Commentons-les brièvement :

- L’adhésion à des règles de vie collectives oblige à se plier à une discipline de groupe, à mettre au second plan la satisfaction de son petit confort personnel et du plaisir immédiat. C'est un apprentissage utile...

- La mise en place d’un cadre temporel structurant oblige à apprivoiser le temps, la durée, à discipliner les rythmes de son corps. Apprendre à maîtriser son corps est particulièrement précieux.

- La diversité des apprentissages proposés offre à l'enfant et au jeune tout un éventail de centres d'intérêt possibles qui le rendent plus fort pour lutter contre la tendance à s'enfermer dans un comportement exclusif.

- L'expérimentation d'une mise en projet se vit à travers les projets de l'unité, de l'équipe ou des projets individuels vécus à travers la prise de rôles. Le jeune découvre qu'il est possible de s’« éclater » dans des projets ambitieux sans éprouver la nécessité de recourir à des béquilles addictives. Il apprend à se projeter dans le temps et à prendre du recul par rapport à son vécu immédiat.

- L'expérimentation d'une vie sans addictions doit être tentée dans cet univers où la vie "au naturel" est valorisée : il est possible de vivre des fêtes de groupe où l’apéritif offert aux parents est résolument sans alcool, des soirées où le cinquième des chefs n’a pas besoin d’être arrosé pour être chaleureux, des camps où les fumeurs essayent de se passer de tabac même si c'est difficile... Si l'enfant ou le jeune découvre que la vie sans addiction est possible et plaisante, c'est tout bénéfice pour la suite.

- Le développement du caractère prôné par le scoutisme aide chacun à affirmer peu à peu ses capacités à faire des choix personnels,non dictés par les autres ou par la société.

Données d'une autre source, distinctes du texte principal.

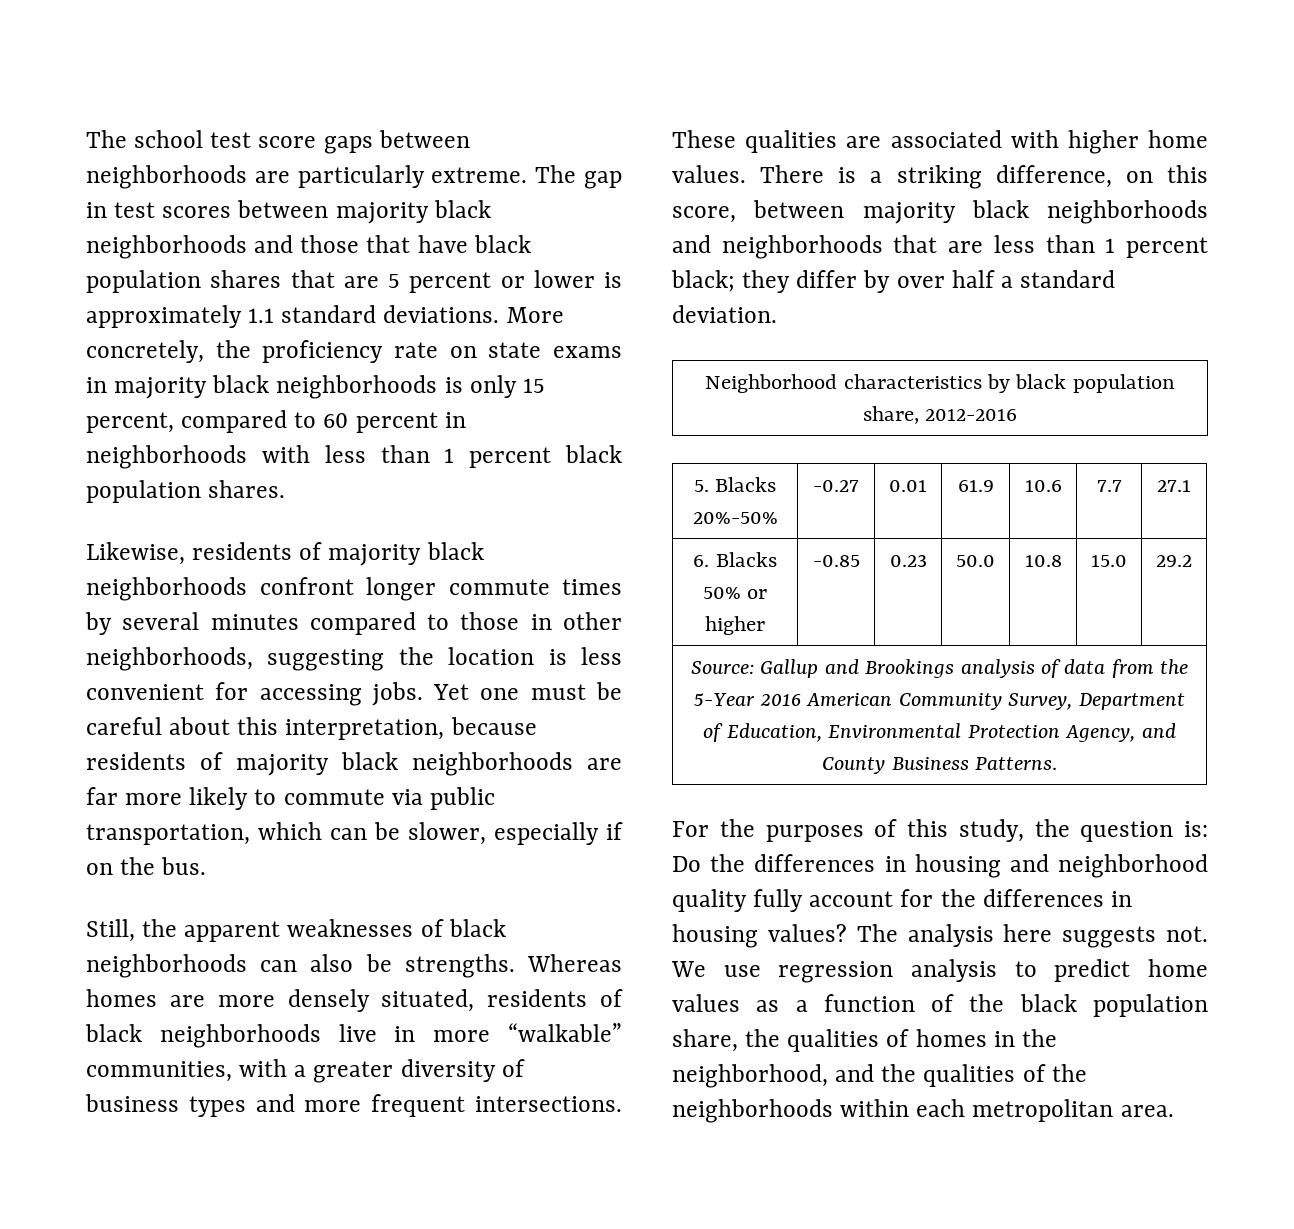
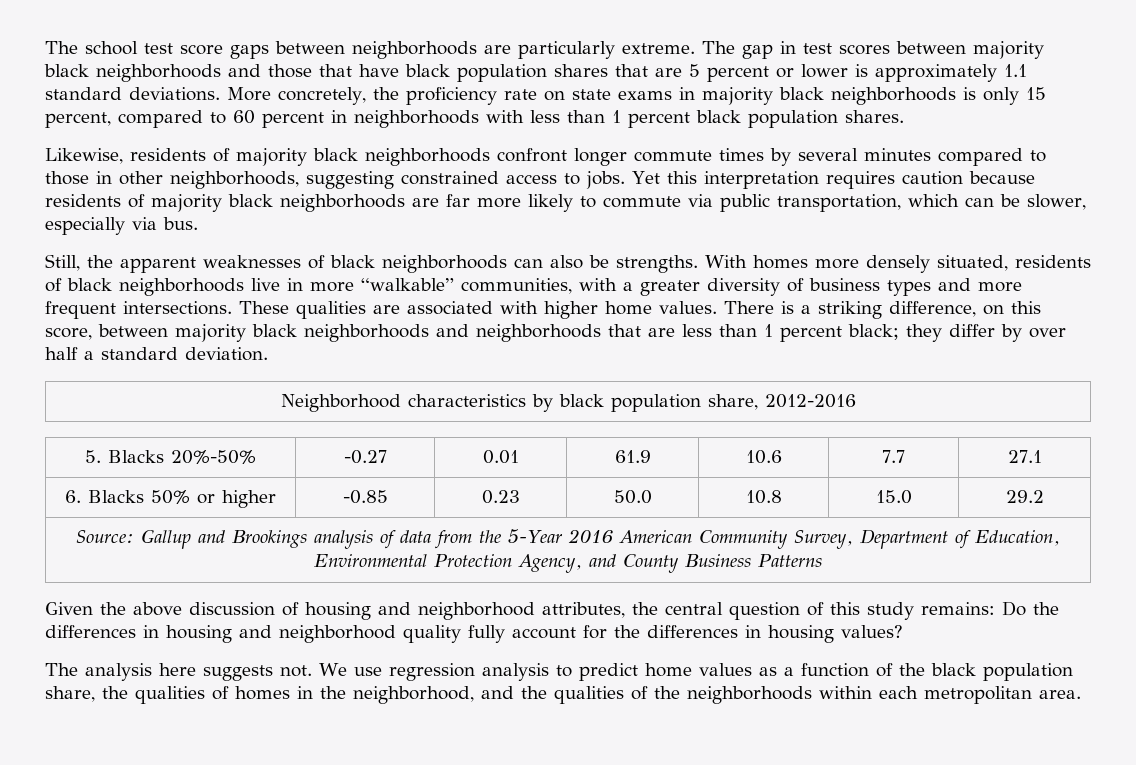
- Likewise, residents of majority black neighborhoods confront longer commute times by several minutes compared to those in other neighborhoods, suggesting the location is less convenient for accessing jobs. Yet one must be careful about this interpretation, because residents of majority black neighborhoods are far more likely to commute via public transportation, which can be slower, especially if on the bus.
+ Likewise, residents of majority black neighborhoods confront longer commute times by several minutes compared to those in other neighborhoods, suggesting constrained access to jobs. Yet this interpretation requires caution because residents of majority black neighborhoods are far more likely to commute via public transportation, which can be slower, especially via bus.
- Whereas homes are more densely situated, residents of black neighborhoods live in more “walkable” communities, with a greater diversity of business types and more frequent intersections.
+ With homes more densely situated, residents of black neighborhoods live in more “walkable” communities, with a greater diversity of business types and more frequent intersections.
- Source: Gallup and Brookings analysis of data from the 5-Year 2016 American Community Survey, Department of Education, Environmental Protection Agency, and County Business Patterns.
- For the purposes of this study, the question is: Do the differences in housing and neighborhood quality fully account for the differences in housing values? The analysis here suggests not.
+ Source: Gallup and Brookings analysis of data from the 5-Year 2016 American Community Survey, Department of Education, Environmental Protection Agency, and County Business Patterns
+ Given the above discussion of housing and neighborhood attributes, the central question of this study remains: Do the differences in housing and neighborhood quality fully account for the differences in housing values?
+ The analysis here suggests not.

Avoir dès l'adolescence la capacité à résister aux influences et à dire non à certaines sollicitations est une aptitude importante.

- L’accompagnement éducatif dans la durée est enfin un atout essentiel : à l'adolescence, l'adoption d'un comportement addictif n'est en principe jamais définitive et conduit rarement à une dépendance complète. Le rôle des maîtrises, de l'encadrement du groupe et des amis de l'unité est ici essentiel pour aider à passer un cap et à surmonter des difficultés le plus souvent passagères.


Dans le domaine de la prévention des comportements addictifs, le scoutisme a un rôle à jouer ! tous les facteurs de protection décrits ici méritent de plus amples développements: ce sera l'objet des prochains articles.